TASK ITEM: For each line of the data that includes the word "staand", copy the line.

Extracted data entries:
****************
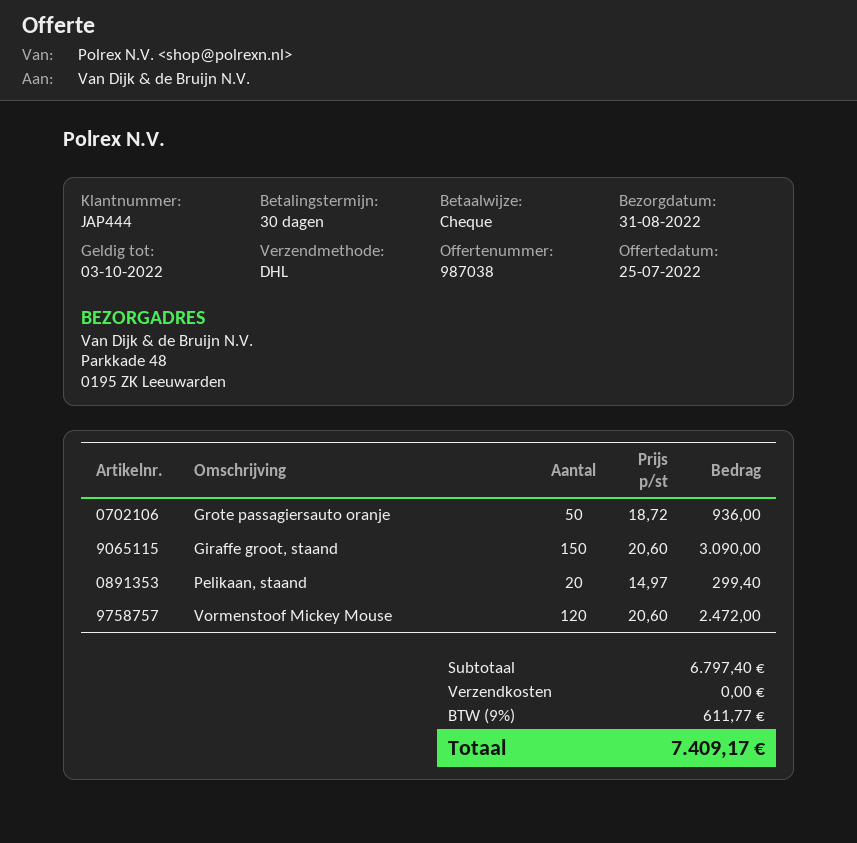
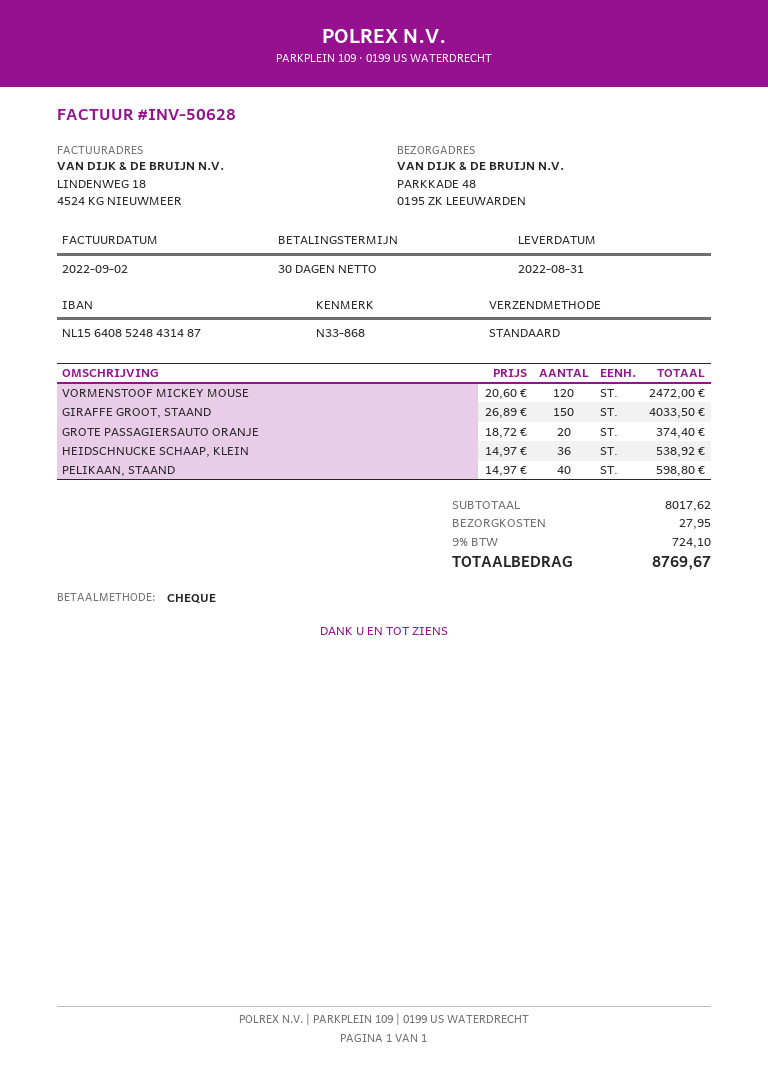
shipping method: DHL -> standard
Grote passagiersauto oranje: 50 x 18.72 = 936.00 -> 20 x 18.72 = 374.40
Giraffe groot, staand: 150 x 20.60 = 3090.00 -> 150 x 26.89 = 4033.50
Pelikaan, staand: 20 x 14.97 = 299.40 -> 40 x 14.97 = 598.80
HEIDSCHNUCKE SCHAAP, KLEIN: none -> 36 x 14.97 = 538.92
subtotal: 6797.40 -> 8017.62
shipping: 0.00 -> 27.95
tax: 9% = 611.77 -> 9% = 724.10
total: 7409.17 -> 8769.67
****************
RESPONSE AREA:
Giraffe groot, staand: 150 x 20.60 = 3090.00 -> 150 x 26.89 = 4033.50
Pelikaan, staand: 20 x 14.97 = 299.40 -> 40 x 14.97 = 598.80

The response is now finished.